** Before and after images **
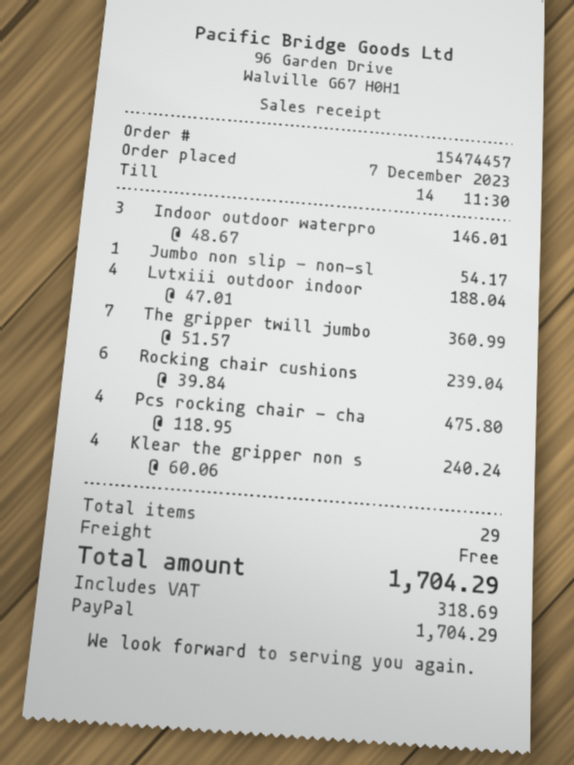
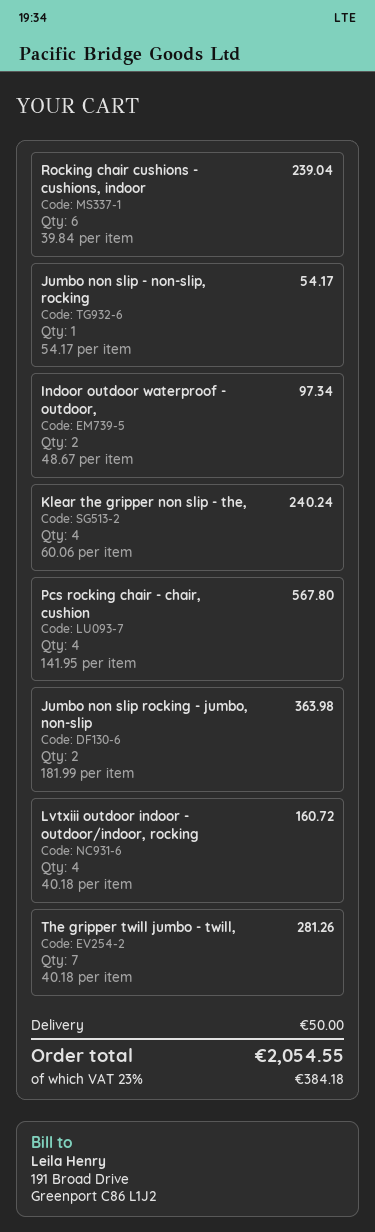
Indoor outdoor waterpro: 3 x 48.67 = 146.01 -> 2 x 48.67 = 97.34
Lvtxiii outdoor indoor: 4 x 47.01 = 188.04 -> 4 x 40.18 = 160.72
The gripper twill jumbo: 7 x 51.57 = 360.99 -> 7 x 40.18 = 281.26
Pcs rocking chair - cha: 4 x 118.95 = 475.80 -> 4 x 141.95 = 567.80
Jumbo non slip rocking - jumbo, non-slip: none -> 2 x 181.99 = 363.98
shipping: 0.00 -> 50.00
tax: 318.69 -> 384.18
total: 1704.29 -> 2054.55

** HOW TO COMPLETE THIS TASK **
This task calls for an exact reproduction of the lines that start at the one containing "Jumbo non slip" and continue to the end of the entries above.

** RESPONSE TO THE TASK **
Jumbo non slip rocking - jumbo, non-slip: none -> 2 x 181.99 = 363.98
shipping: 0.00 -> 50.00
tax: 318.69 -> 384.18
total: 1704.29 -> 2054.55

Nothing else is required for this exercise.